**Work task**
In your reply, print every line of the listing exactly and omit all images.

**Records provided**

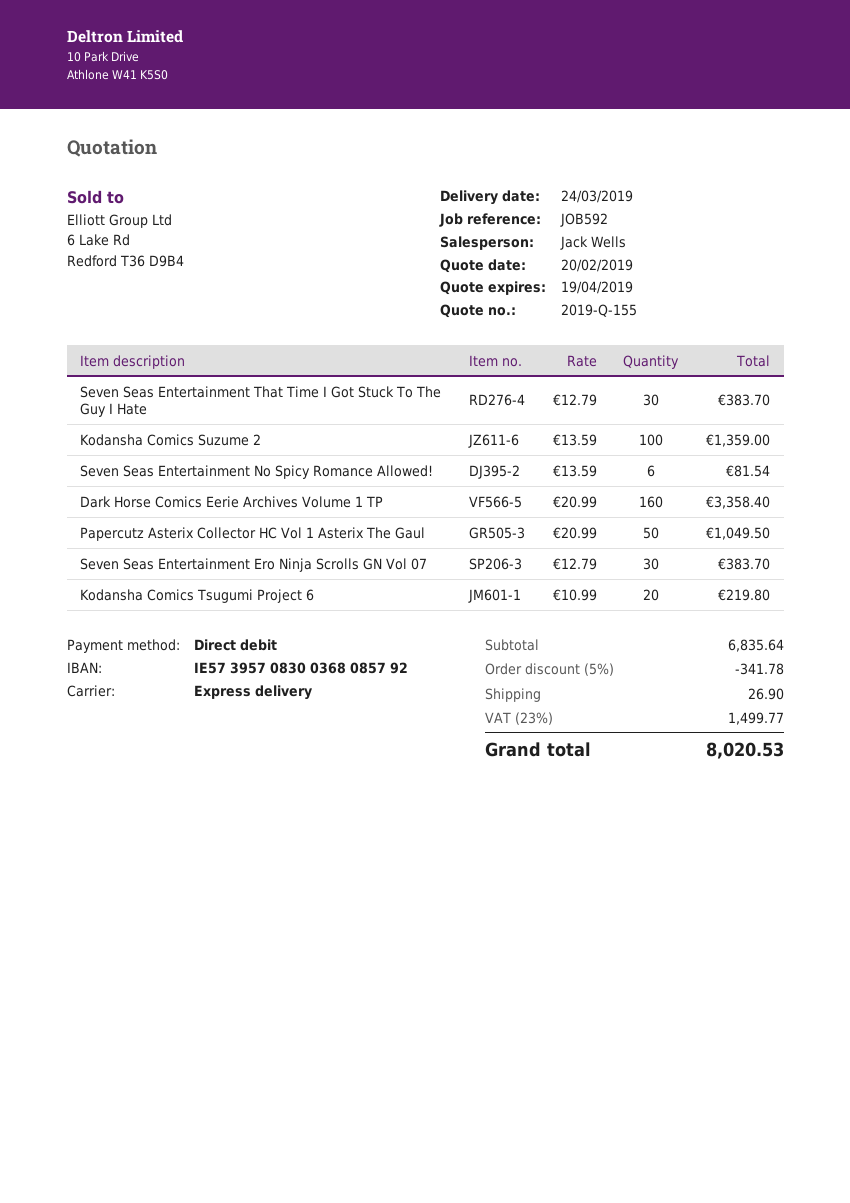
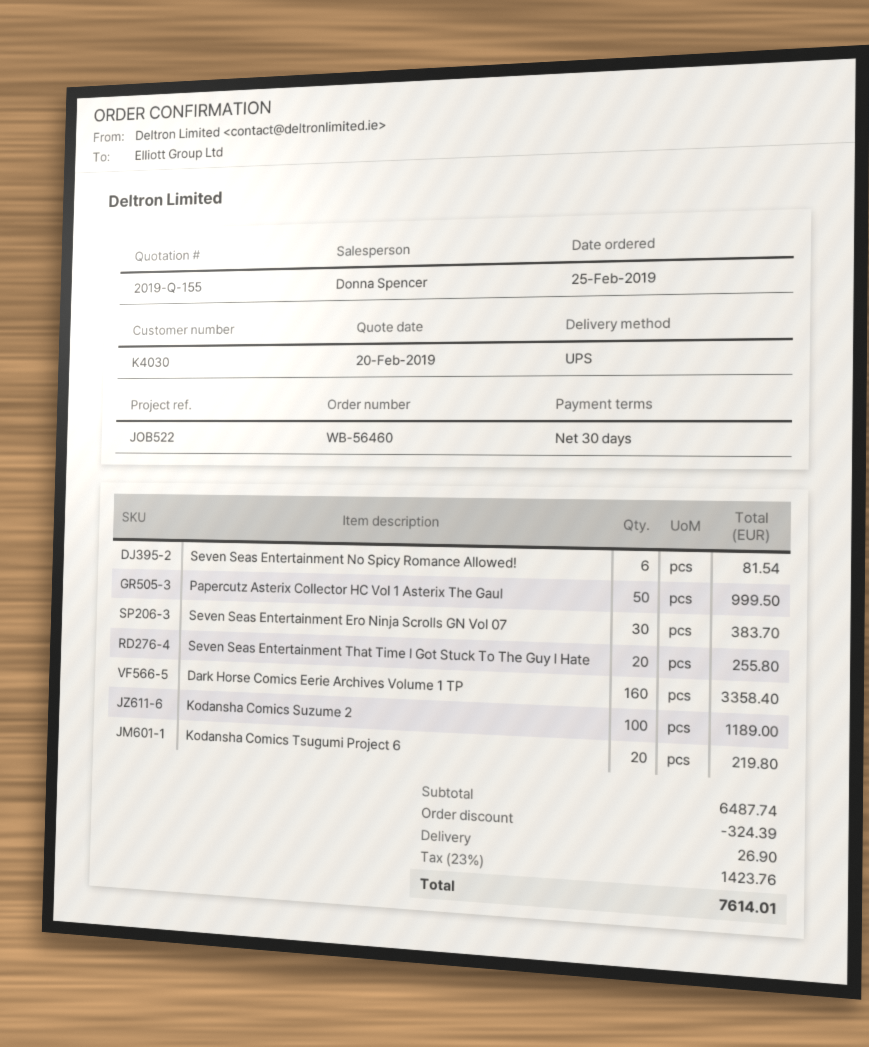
reference: JOB592 -> JOB522
sales rep: Jack Wells -> Donna Spencer
shipping method: express -> UPS
Seven Seas Entertainment That Time I Got Stuck To The Guy I Hate: 30 for 383.70 -> 20 for 255.80
Kodansha Comics Suzume 2: 100 for 1359.00 -> 100 for 1189.00
Papercutz Asterix Collector HC Vol 1 Asterix The Gaul: 50 for 1049.50 -> 50 for 999.50
subtotal: 6835.64 -> 6487.74
discount: 341.78 -> 324.39
tax: 23% = 1499.77 -> 23% = 1423.76
total: 8020.53 -> 7614.01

**Response area**
reference: JOB592 -> JOB522
sales rep: Jack Wells -> Donna Spencer
shipping method: express -> UPS
Seven Seas Entertainment That Time I Got Stuck To The Guy I Hate: 30 for 383.70 -> 20 for 255.80
Kodansha Comics Suzume 2: 100 for 1359.00 -> 100 for 1189.00
Papercutz Asterix Collector HC Vol 1 Asterix The Gaul: 50 for 1049.50 -> 50 for 999.50
subtotal: 6835.64 -> 6487.74
discount: 341.78 -> 324.39
tax: 23% = 1499.77 -> 23% = 1423.76
total: 8020.53 -> 7614.01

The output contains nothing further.